2. Bob forms random number R_1 of 160 bits and sends R_1 to
Alice.
3. Alice sends R_0 to Bob.
4. Alice and Bob now use R_0 XOR R_1 as the seed to some
strong pseudorandom number generator, such as three key
triple-DES in OFB64 mode.
This works very well. If both Alice and Bob accept that hash(X)
can't be inverted in a timely way, and that triple-DES in OFB64
mode is a good enough PRNG, then they will accept that they are
sharing a pseudorandom stream under neither party's control.
However, this still leaves us with some problems:
a. There's no surprise left in the pseudorandom stream. That
is, they have to do this protocol each time they want to have
some unpredictable numbers.
b. Alice can occasionally fake a communications failure with
Bob in the third step, when she sees that the resulting
pseudorandom stream will be really disasterous for her. This is
fixable, but it's ugly.
c. In general, Alice and Bob need a pretty good channel
between them to keep getting unpredictable outcomes that both
believe are not being controlled by either party. In the case
of a game that required unpredictable random values several
times a minute, we would have a high-volume stream of data going
back and forth in a predictable pattern. Note that this would
strain the security of many low-quality anonymous channels,
especially the kind that might be used for realtime
communications.
The anonymous channels are important, of course, to prevent
tracing of the participants by local authorities, thieves who
might want to demand a cut of the winnings, nosy neighbors, etc.

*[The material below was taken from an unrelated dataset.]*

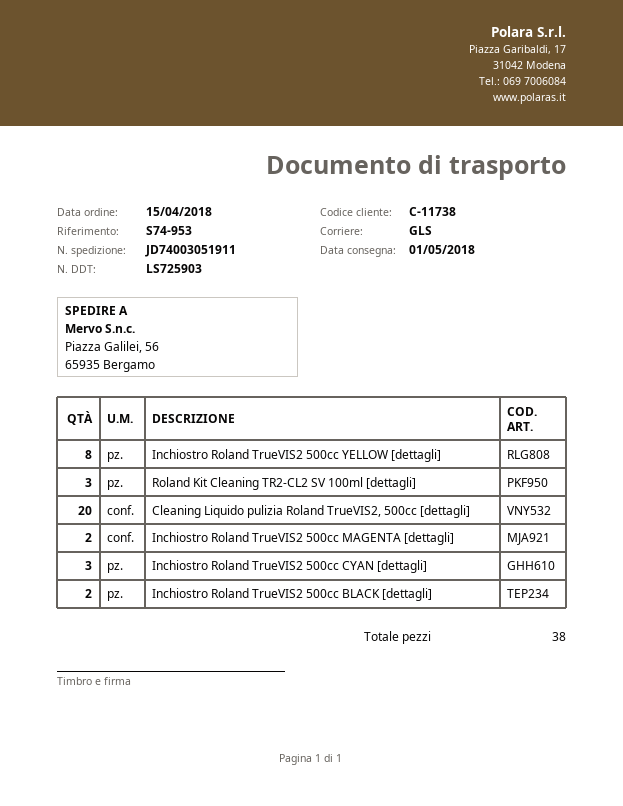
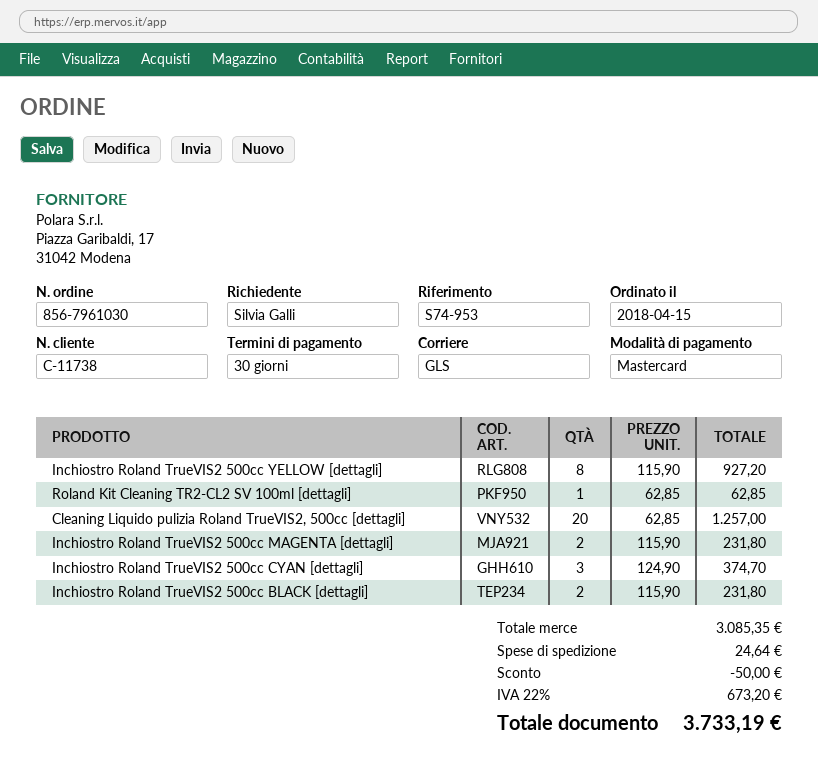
Roland Kit Cleaning TR2-CL2 SV 100ml [dettagli]: 3 -> 1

One really neat solution is to use existing digital streams
which are somewhat unpredictable and out of the control of
either party. The protocol now looks like this:
1. Alice and Bob agree on a starting time T, an unpredictable
digital channel C, and a crunch factor, Z. This is all open,
since there's no way for either of them to take advantage of
this.
2. Alice chooses a 160-bit random number, R_0, and sends
hash(R_0) to Bob.
3. Bob chooses a 160-bit random number, R_1, and sends R_1 to
Alice.
4. Alice and Bob both generate a shared triple-DES key, K_*,
from R_0 XOR R_1, hash(R_0,R_1), etc.
5. At time T, they both start listening to channel C. They
encrypt the bit stream under K_* in CBC mode, using triple-DES.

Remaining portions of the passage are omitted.